The Georgia Tech Computational Linguistics Lab works at the intersection of computer science and linguistics, designing new computational techniques for processing and understanding human language. We are especially focused on machine learning approaches, which leverage large-scale data sets to acquire language processing capabilities from examples. Another focus area is in computational sociolinguistics, using computational analysis to better understand the rich connections between language and social phenomena.

Recent highlights

  • July 2017: Mimicking Word Embeddings using Subword RNNs (Yuval Pinter, Robert Guthrie, Jacob Eisenstein) is accepted to EMNLP.

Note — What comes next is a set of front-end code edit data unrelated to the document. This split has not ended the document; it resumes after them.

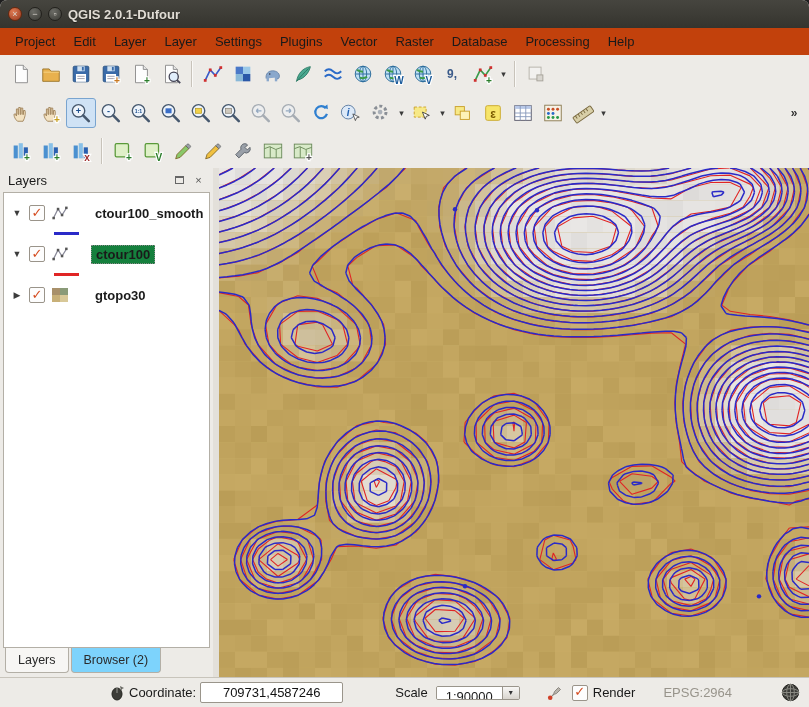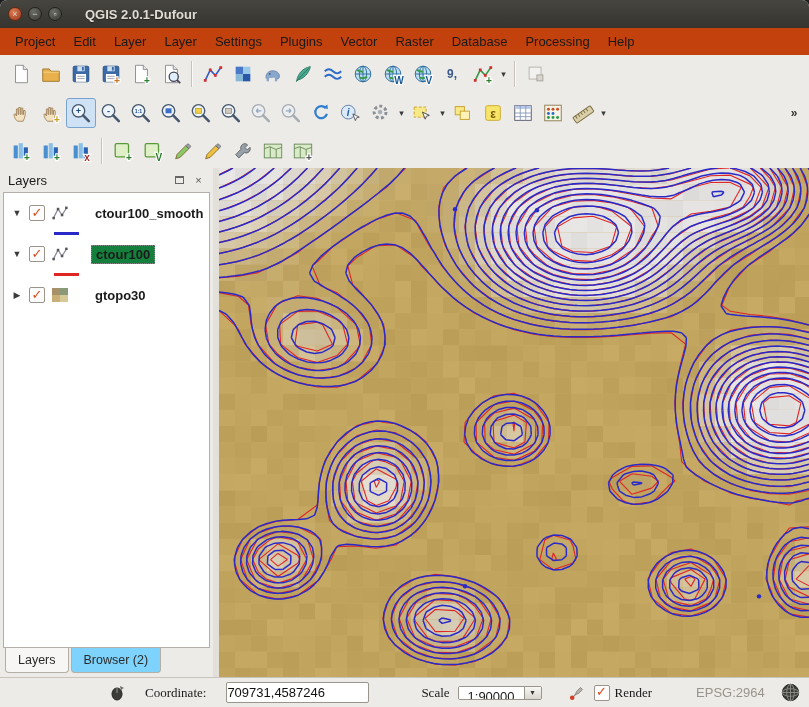"QGIS 2.0.1-Dufour" .title-text { margin-left: 17px -> 0 }
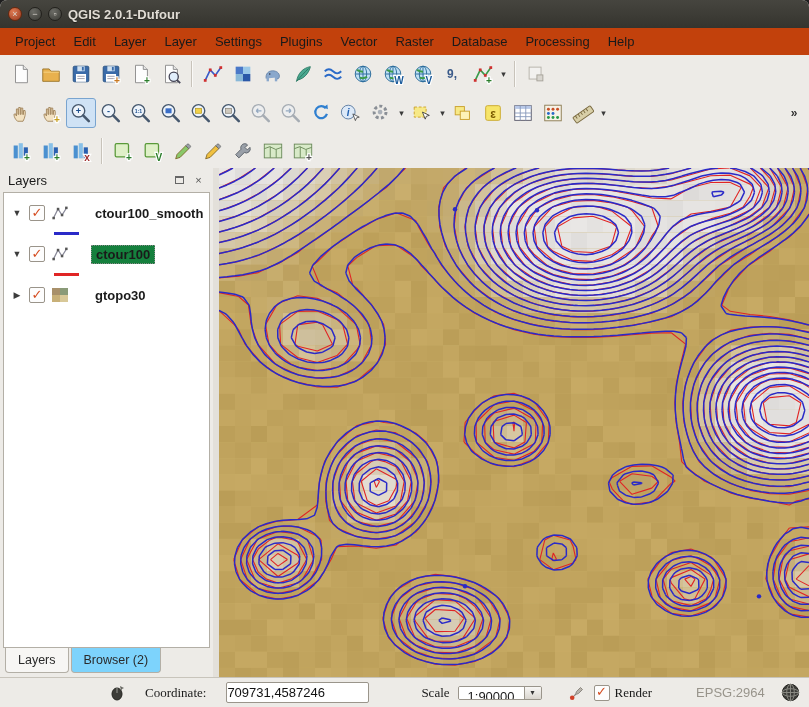"Coordinate:" .sb-label { font-family: Liberation Serif, serif -> none; margin: 0 20px -> 0 4px }
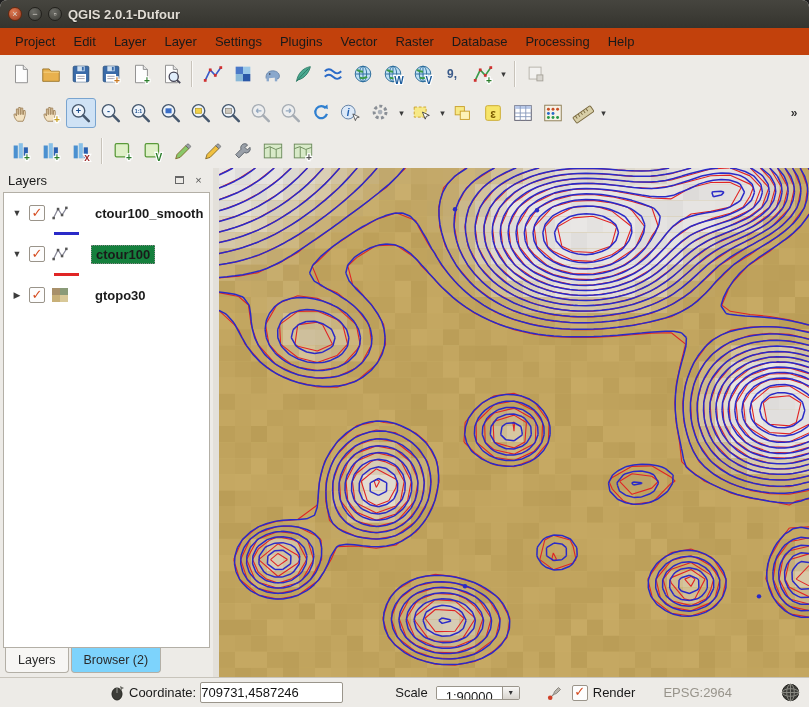"709731,4587246" .coord-input { text-align: none -> center }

  • June 2017: Umashanthi Pavalanathan is interning with Facebook Data Science, Sandeep Soni will be visiting the Max Planck Institute, Yuval Pinter is an intern in Home Depot’s data science team, and James Mullenbach is interning with Zappos.
  • April 2017: Congrats to Umashanthi Pavalanathan for her successful thesis proposal, and to Sandeep Soni and Ian Stewart for passing their quals!
  • March 2017A Multidimensional Lexicon for Interpersonal Stancetaking (Pavalanathan, Fitzpatrick, Kiesling, and Eisenstein) is accepted to ACL 2017. We computationally formalize interpersonal stancetaking through latent dimensions of (automatically induced) stance markers, and show that it correlates with a range of online phenomena.
  • January 2017: A kernel independence test for geographical language variation (Nguyen and Eisenstein) is accepted to the journal Computational Linguistics! This paper presents a new non-parametric method for detecting geographical language variation, using methods from reproducing kernel hilbert spaces.
  • January 2017: Yi Yang completes his PhD dissertation! Yi has moved to a position as a research scientist at Bloomberg.
  • January 2017Overcoming language variation in sentiment analysis with social attention (by Yang and Eisenstein) is accepted to the journal Transactions of the Association for Computational Linguistics! This paper shows how to overcome language variation in social media texts by exploiting the social network property of homophily.